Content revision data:
☆ ☆ ☆

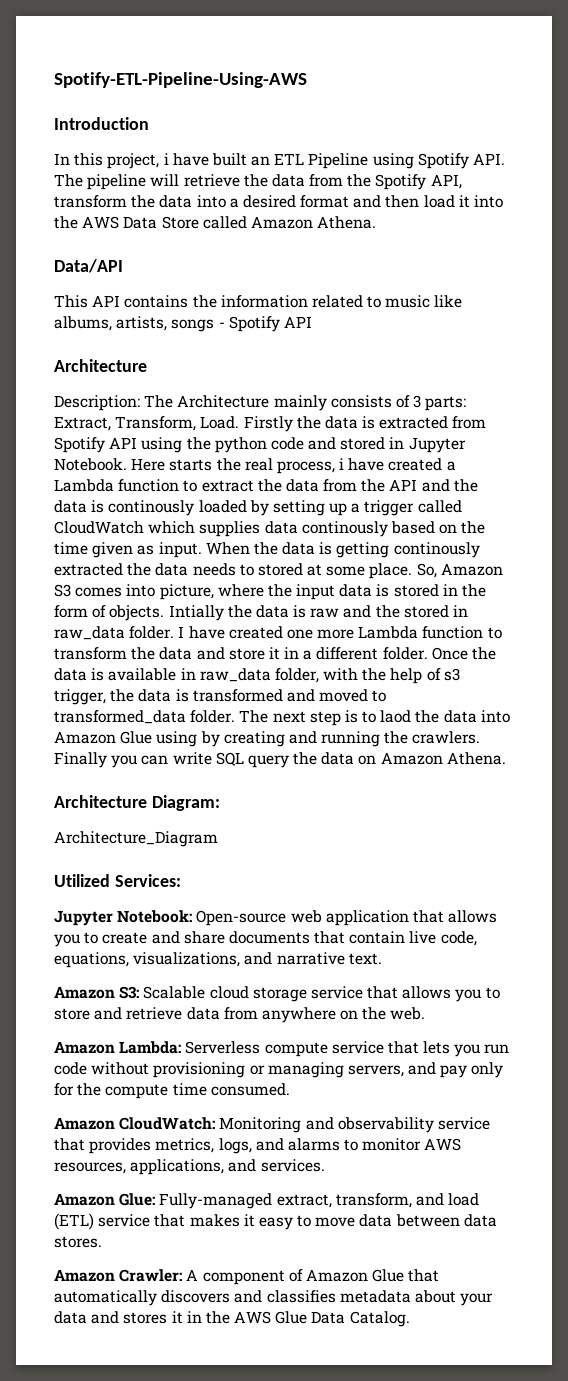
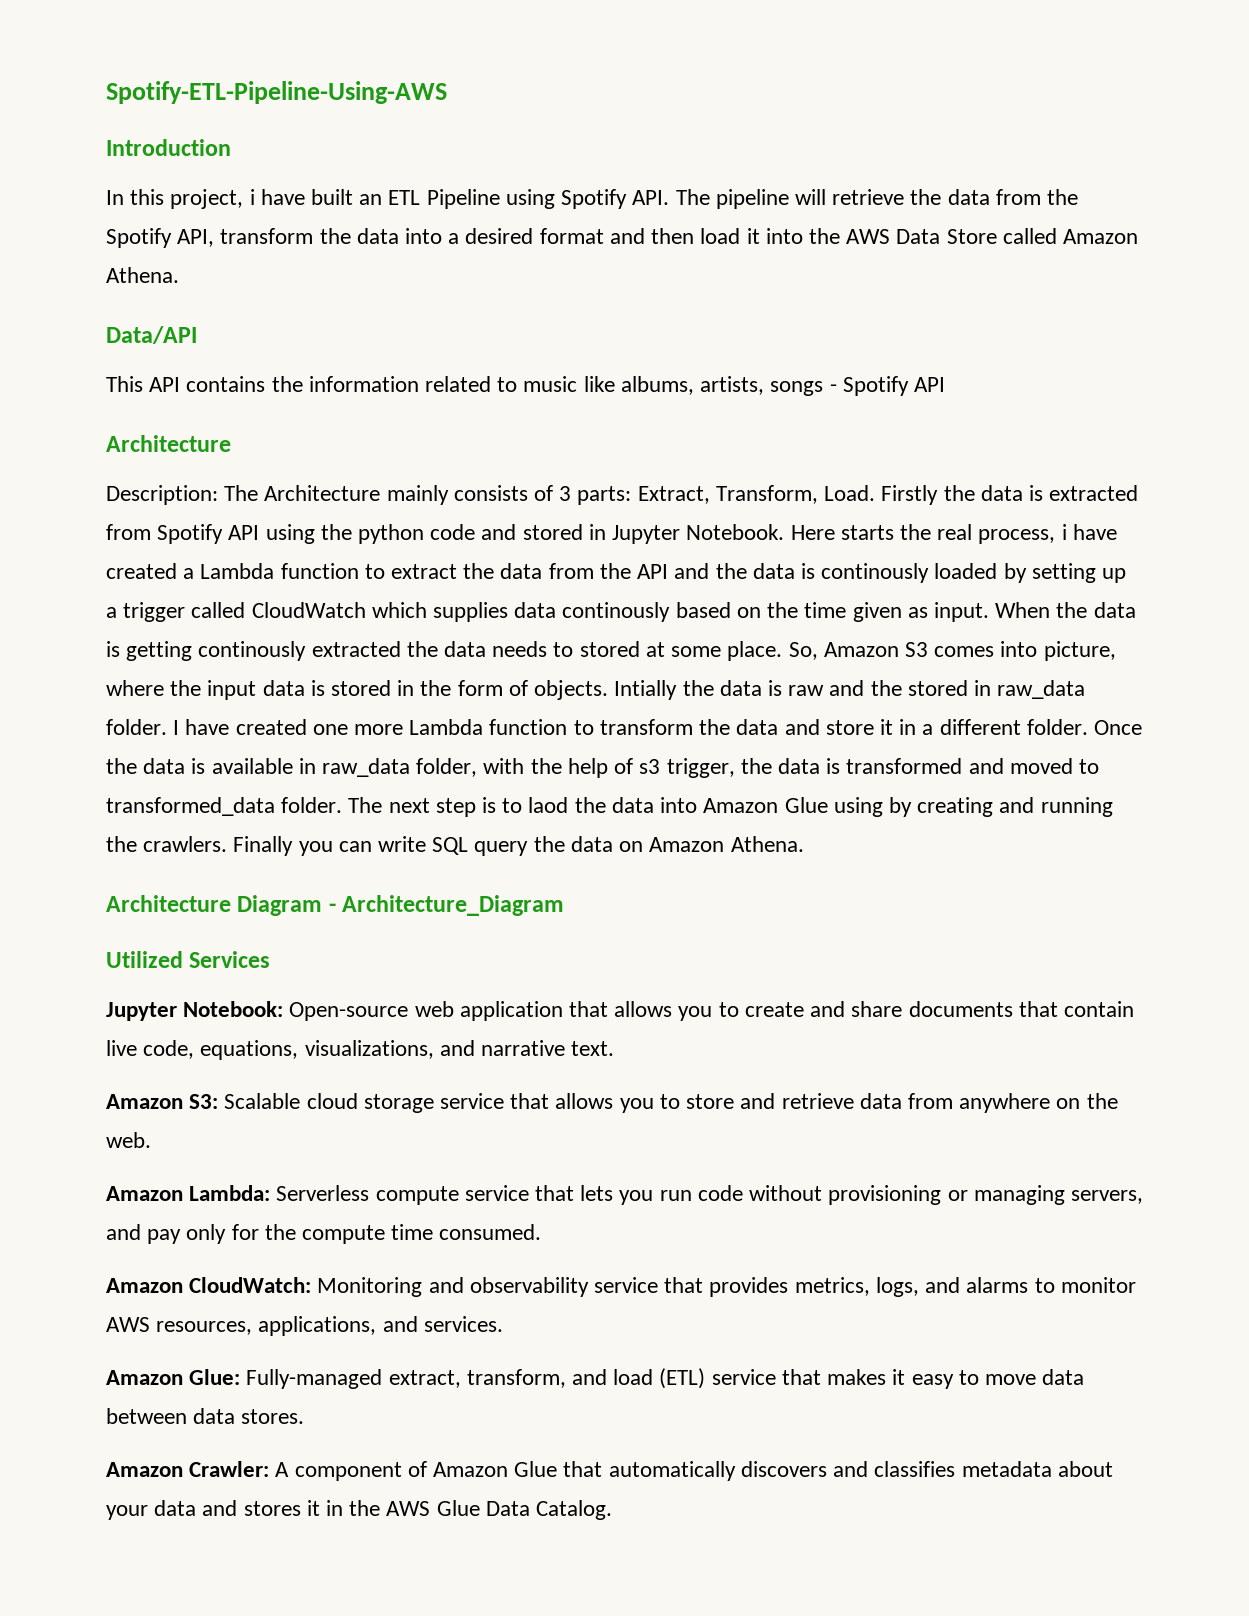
- Architecture Diagram:
- Architecture_Diagram
+ Architecture Diagram - Architecture_Diagram
- Utilized Services:
+ Utilized Services

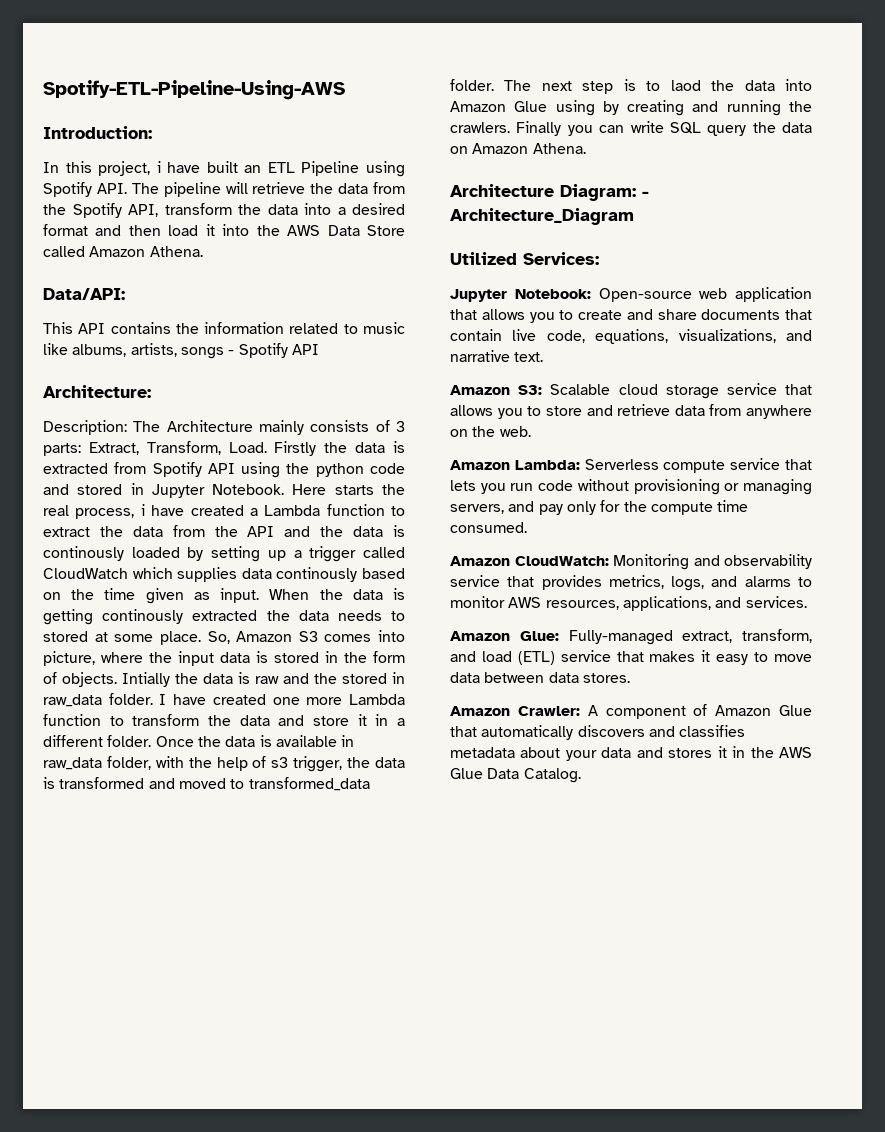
- Introduction
+ Introduction:
- Data/API
+ Data/API:
  This API contains the information related to music like albums, artists, songs - Spotify API
- Architecture
+ Architecture:
- Architecture Diagram - Architecture_Diagram
+ Architecture Diagram: - Architecture_Diagram
- Utilized Services
+ Utilized Services:

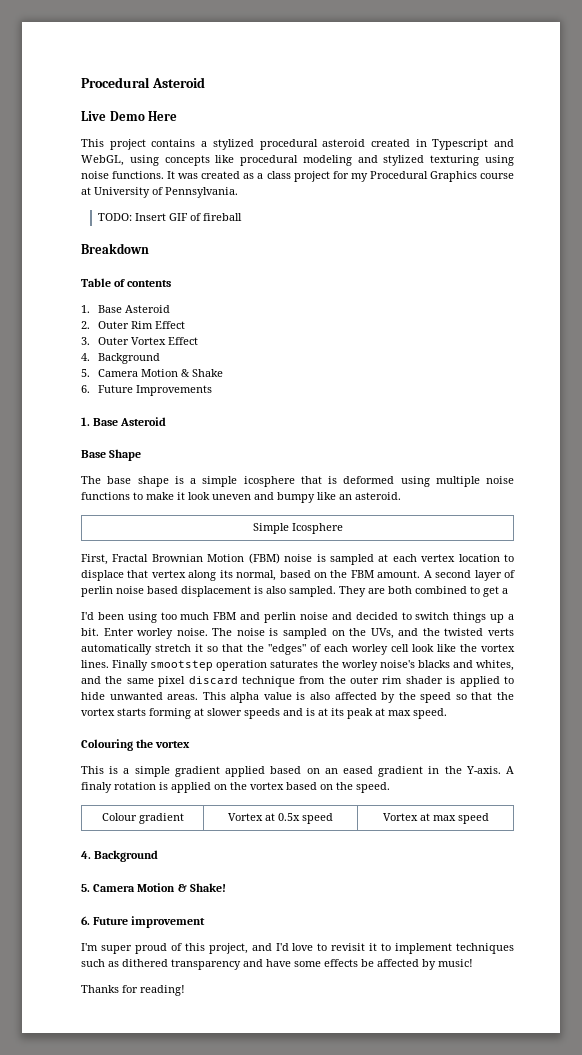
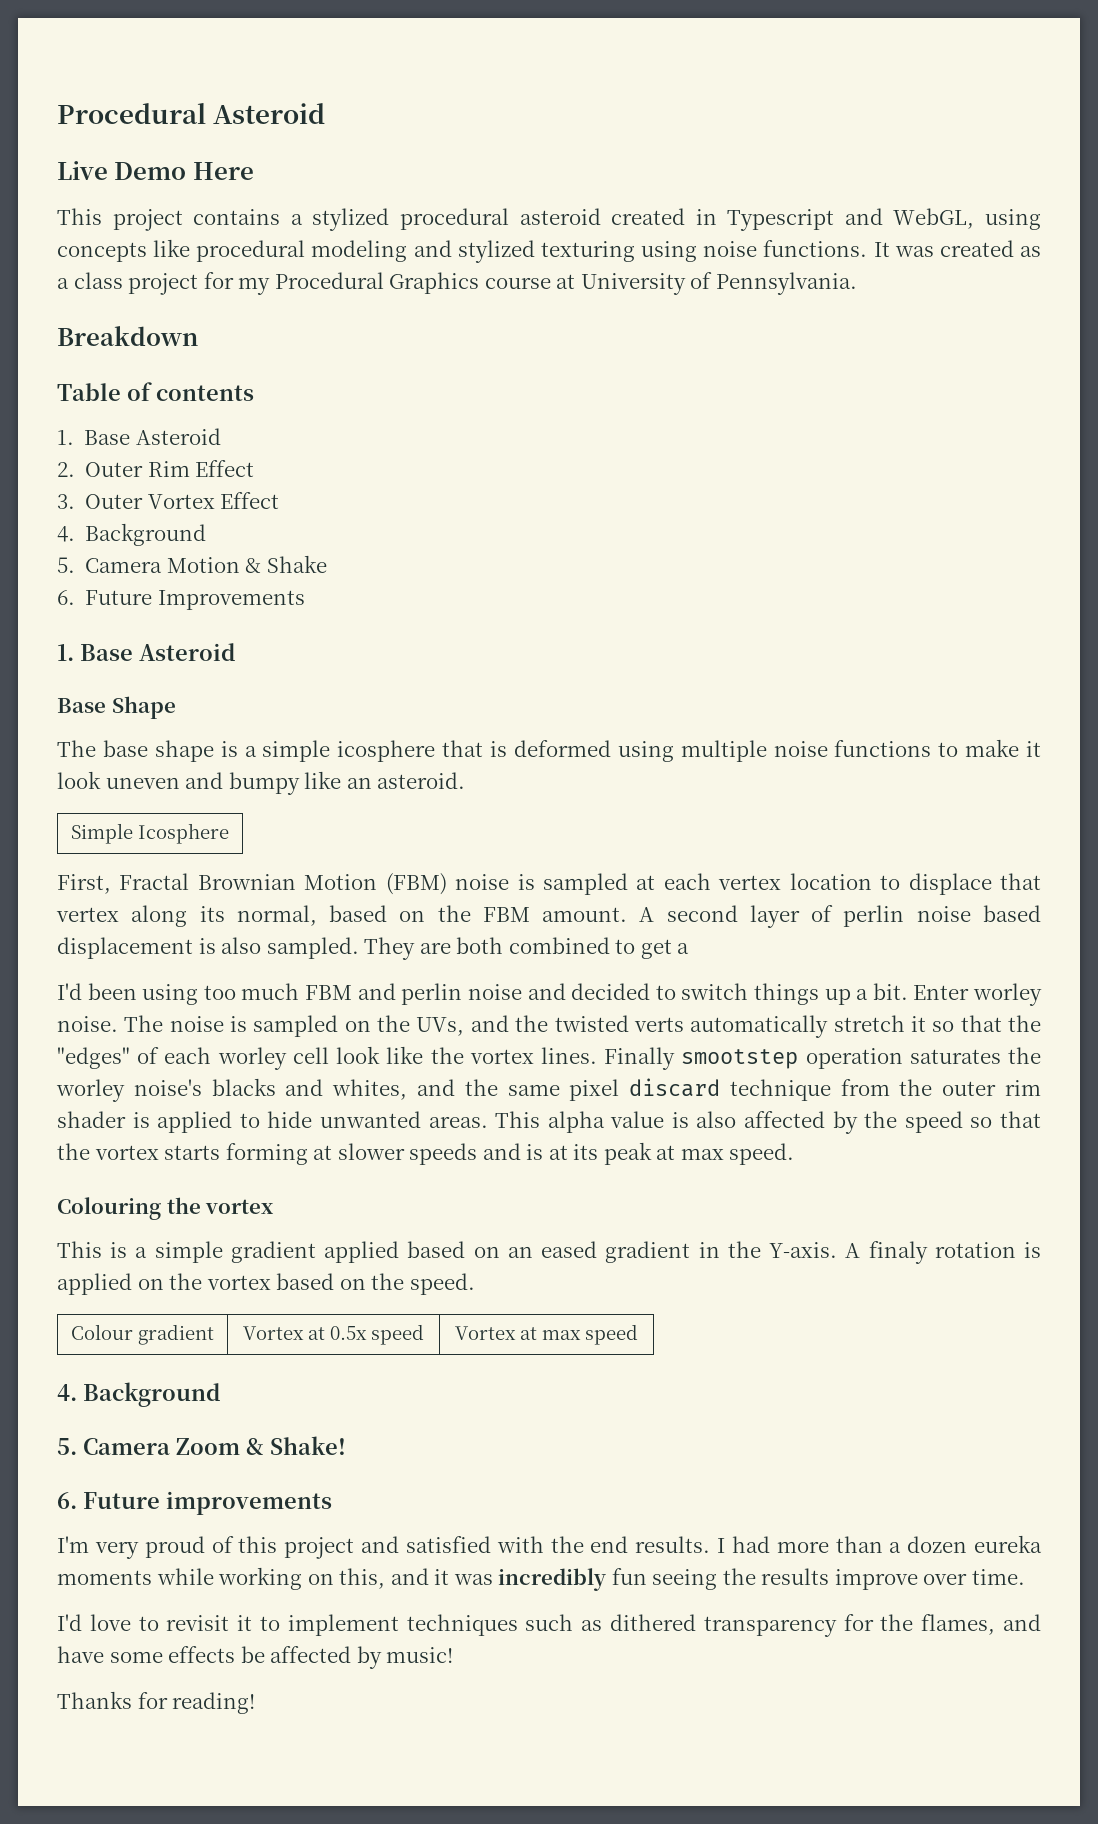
- TODO: Insert GIF of fireball
- 5. Camera Motion & Shake!
+ 5. Camera Zoom & Shake!
- 6. Future improvement
+ 6. Future improvements
- I'm super proud of this project, and I'd love to revisit it to implement techniques such as dithered transparency and have some effects be affected by music!
+ I'm very proud of this project and satisfied with the end results. I had more than a dozen eureka moments while working on this, and it was incredibly fun seeing the results improve over time.
+ I'd love to revisit it to implement techniques such as dithered transparency for the flames, and have some effects be affected by music!

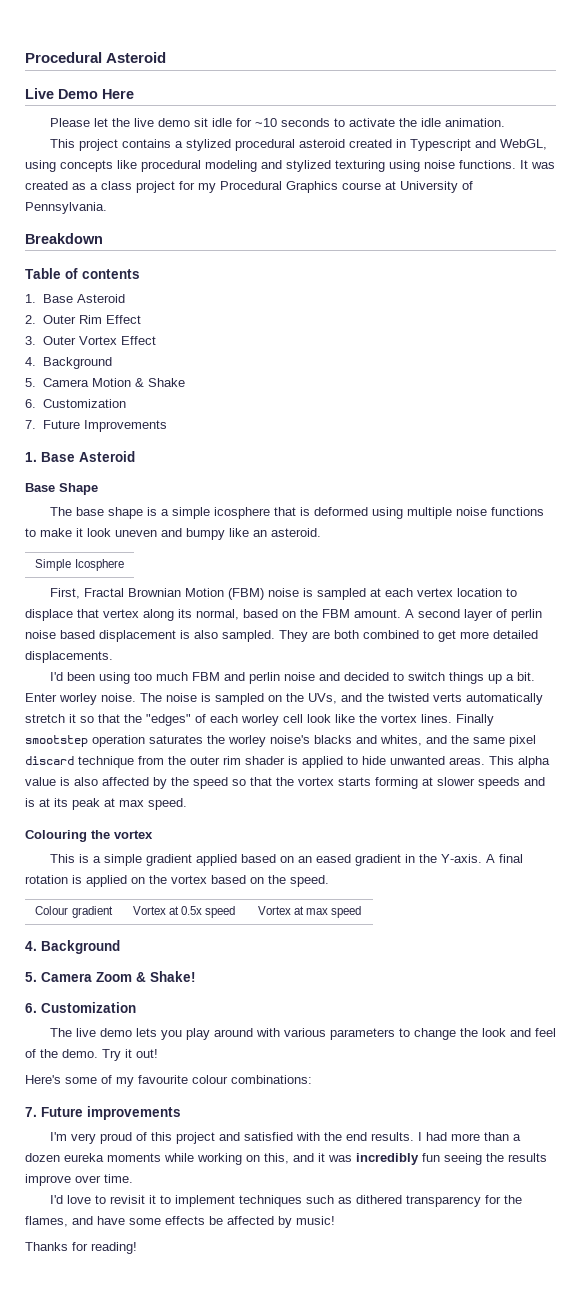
+ Please let the live demo sit idle for ~10 seconds to activate the idle animation.
  5. Camera Motion & Shake
- 6. Future Improvements
+ 6. Customization
+ 7. Future Improvements
- They are both combined to get a
+ They are both combined to get more detailed displacements.
- A finaly rotation is applied on the vortex based on the speed.
+ A final rotation is applied on the vortex based on the speed.
  5. Camera Zoom & Shake!
- 6. Future improvements
+ 6. Customization
+ The live demo lets you play around with various parameters to change the look and feel of the demo. Try it out!
+ Here's some of my favourite colour combinations:
+ 7. Future improvements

☆ ☆ ☆

◆ Assignment
An exact reproduction of the data is required, with pictures excluded.

◆ Answer box
- Architecture Diagram:
- Architecture_Diagram
+ Architecture Diagram - Architecture_Diagram
- Utilized Services:
+ Utilized Services

- Introduction
+ Introduction:
- Data/API
+ Data/API:
  This API contains the information related to music like albums, artists, songs - Spotify API
- Architecture
+ Architecture:
- Architecture Diagram - Architecture_Diagram
+ Architecture Diagram: - Architecture_Diagram
- Utilized Services
+ Utilized Services:

- TODO: Insert GIF of fireball
- 5. Camera Motion & Shake!
+ 5. Camera Zoom & Shake!
- 6. Future improvement
+ 6. Future improvements
- I'm super proud of this project, and I'd love to revisit it to implement techniques such as dithered transparency and have some effects be affected by music!
+ I'm very proud of this project and satisfied with the end results. I had more than a dozen eureka moments while working on this, and it was incredibly fun seeing the results improve over time.
+ I'd love to revisit it to implement techniques such as dithered transparency for the flames, and have some effects be affected by music!

+ Please let the live demo sit idle for ~10 seconds to activate the idle animation.
  5. Camera Motion & Shake
- 6. Future Improvements
+ 6. Customization
+ 7. Future Improvements
- They are both combined to get a
+ They are both combined to get more detailed displacements.
- A finaly rotation is applied on the vortex based on the speed.
+ A final rotation is applied on the vortex based on the speed.
  5. Camera Zoom & Shake!
- 6. Future improvements
+ 6. Customization
+ The live demo lets you play around with various parameters to change the look and feel of the demo. Try it out!
+ Here's some of my favourite colour combinations:
+ 7. Future improvements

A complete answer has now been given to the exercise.